### RAW DATA:

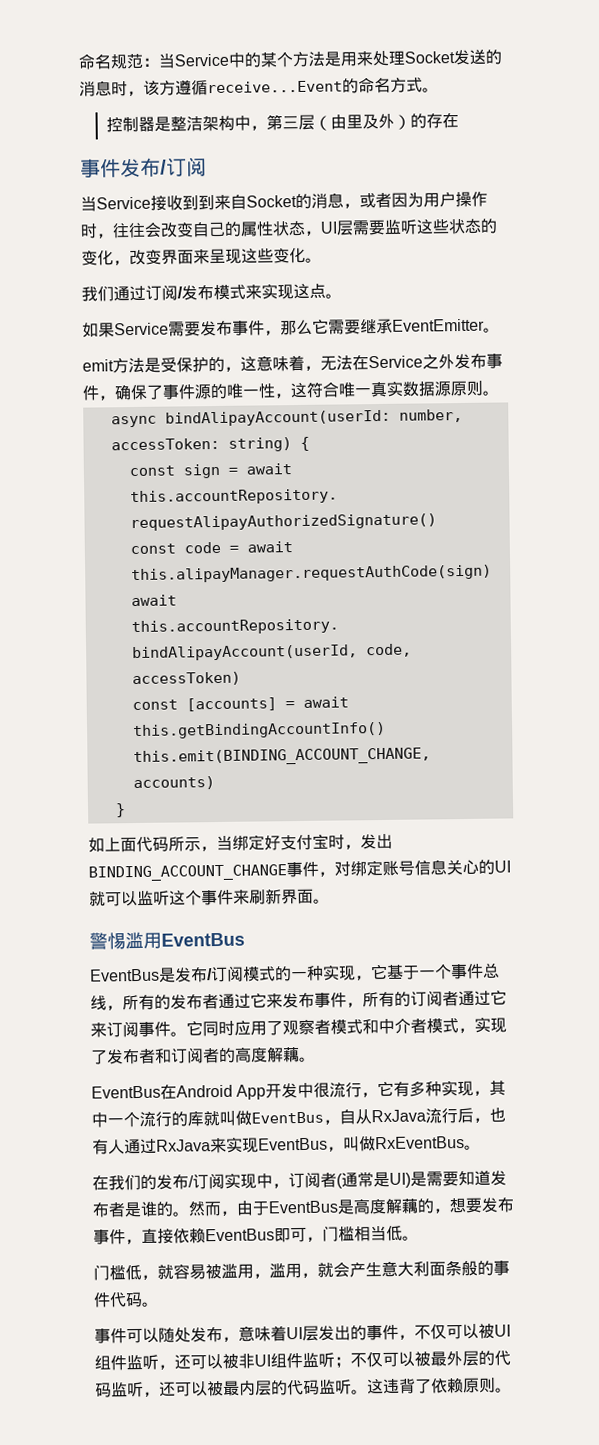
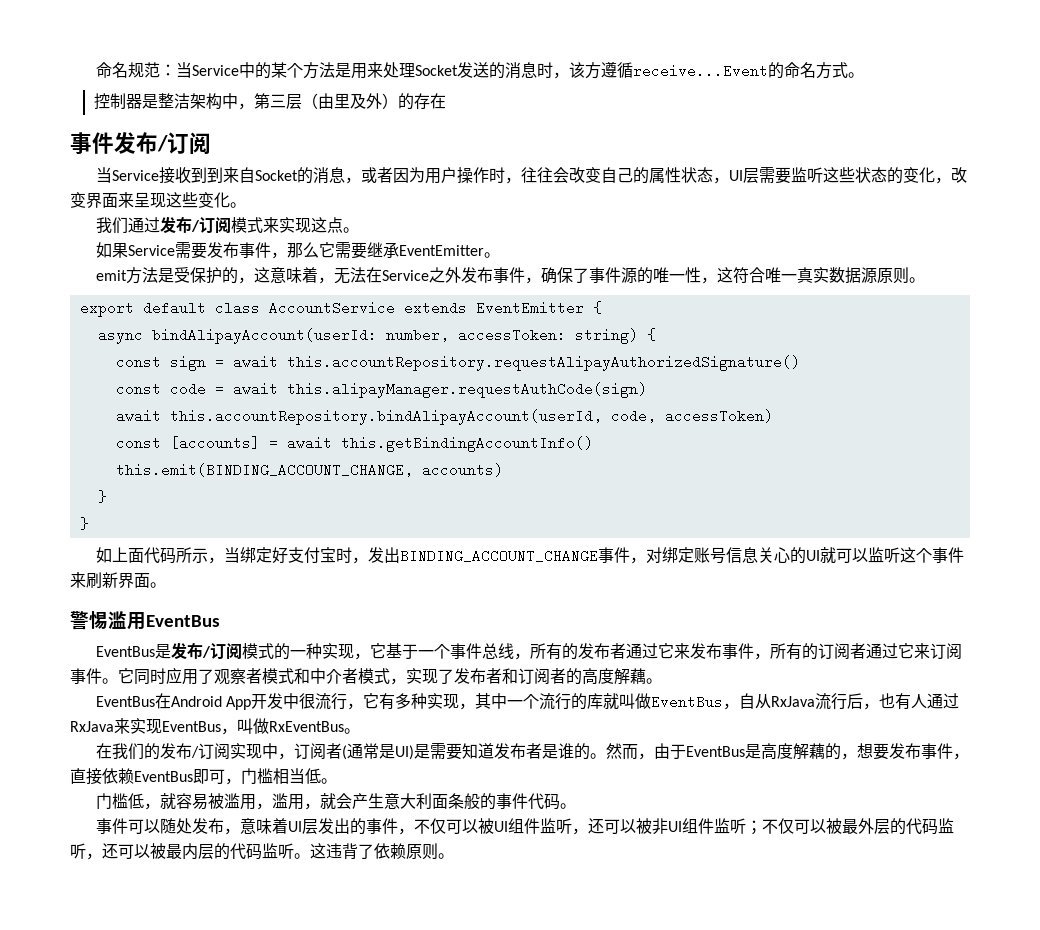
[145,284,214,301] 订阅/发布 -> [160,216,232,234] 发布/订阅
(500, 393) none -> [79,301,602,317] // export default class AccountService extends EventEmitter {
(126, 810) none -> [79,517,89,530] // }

...

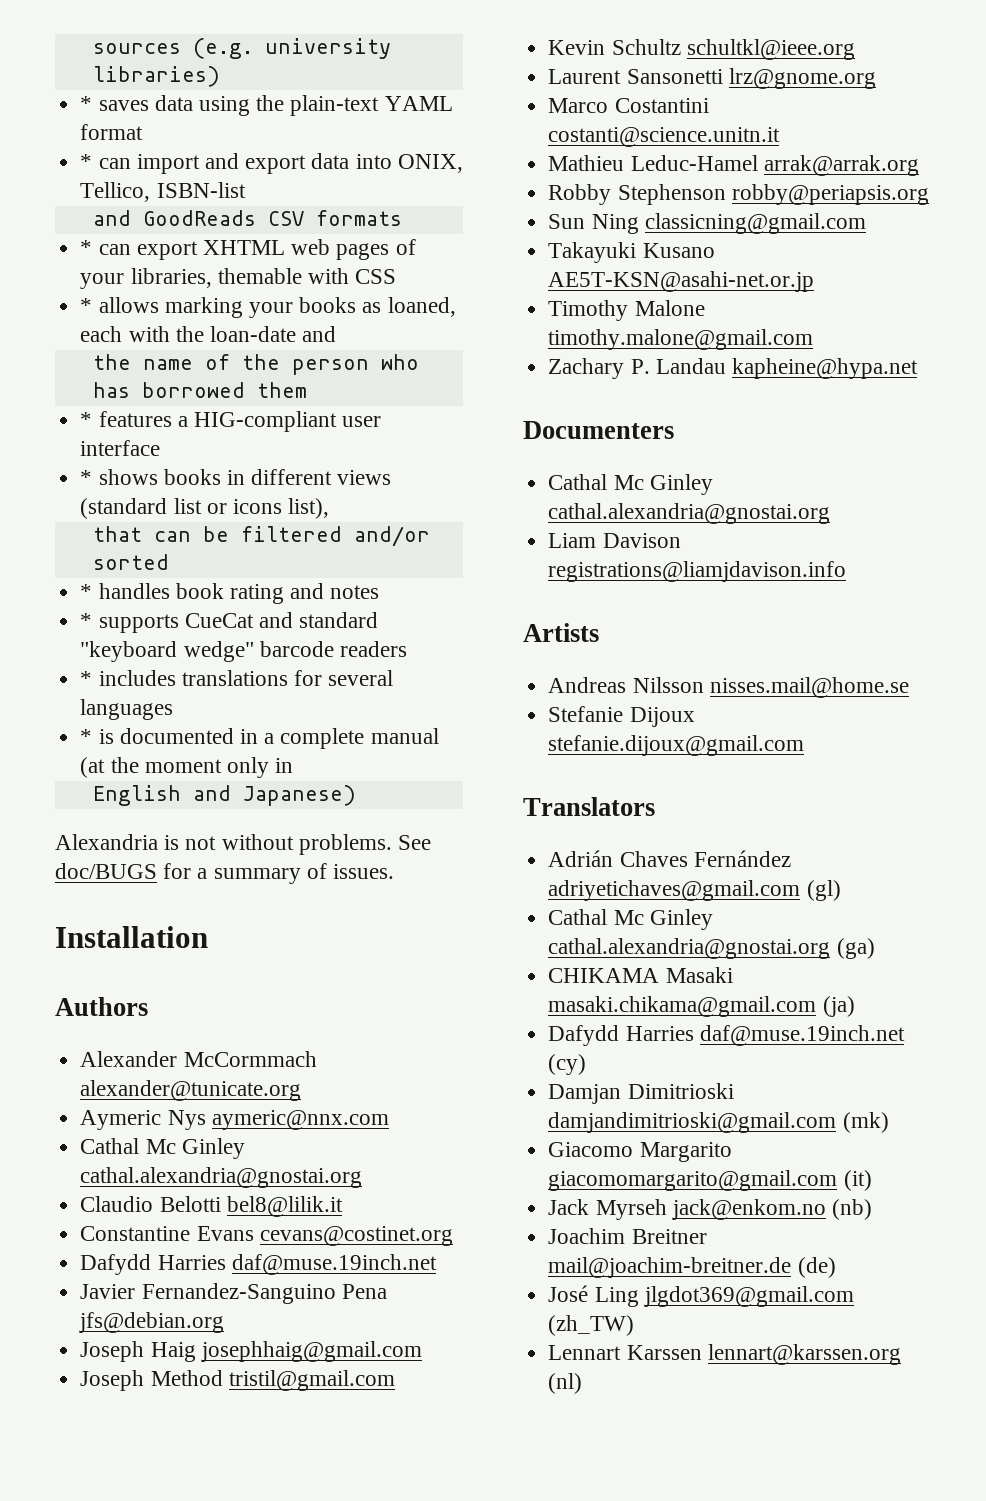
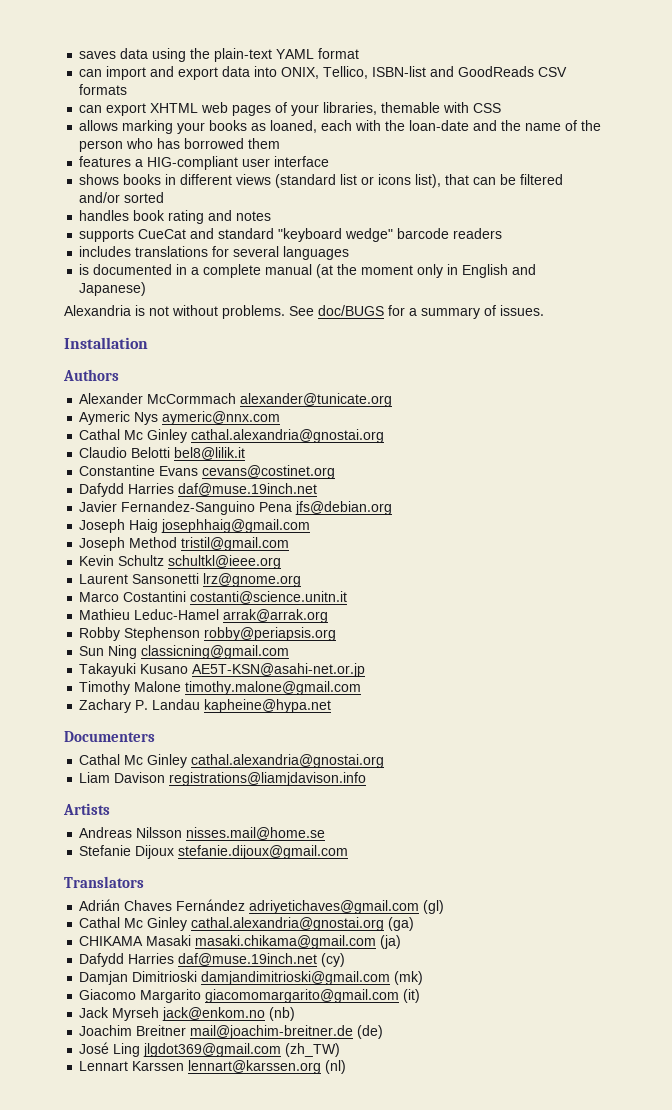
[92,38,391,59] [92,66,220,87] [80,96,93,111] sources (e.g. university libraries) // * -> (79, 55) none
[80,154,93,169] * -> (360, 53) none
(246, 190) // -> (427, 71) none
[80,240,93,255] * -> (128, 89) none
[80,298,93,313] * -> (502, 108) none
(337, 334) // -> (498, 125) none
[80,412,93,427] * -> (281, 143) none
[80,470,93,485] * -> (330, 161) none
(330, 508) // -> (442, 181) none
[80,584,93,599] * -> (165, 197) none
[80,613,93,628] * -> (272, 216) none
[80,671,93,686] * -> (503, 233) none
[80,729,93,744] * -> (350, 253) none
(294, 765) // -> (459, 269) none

### REQUIRED ACTION:
Above are the records; repeat exactly the lines from the one holding "[80,154,93,169] * -> (360, 53) none" down to the one holding "(294, 765) // -> (459, 269) none", end lines included.

### TASK RESULT:
[80,154,93,169] * -> (360, 53) none
(246, 190) // -> (427, 71) none
[80,240,93,255] * -> (128, 89) none
[80,298,93,313] * -> (502, 108) none
(337, 334) // -> (498, 125) none
[80,412,93,427] * -> (281, 143) none
[80,470,93,485] * -> (330, 161) none
(330, 508) // -> (442, 181) none
[80,584,93,599] * -> (165, 197) none
[80,613,93,628] * -> (272, 216) none
[80,671,93,686] * -> (503, 233) none
[80,729,93,744] * -> (350, 253) none
(294, 765) // -> (459, 269) none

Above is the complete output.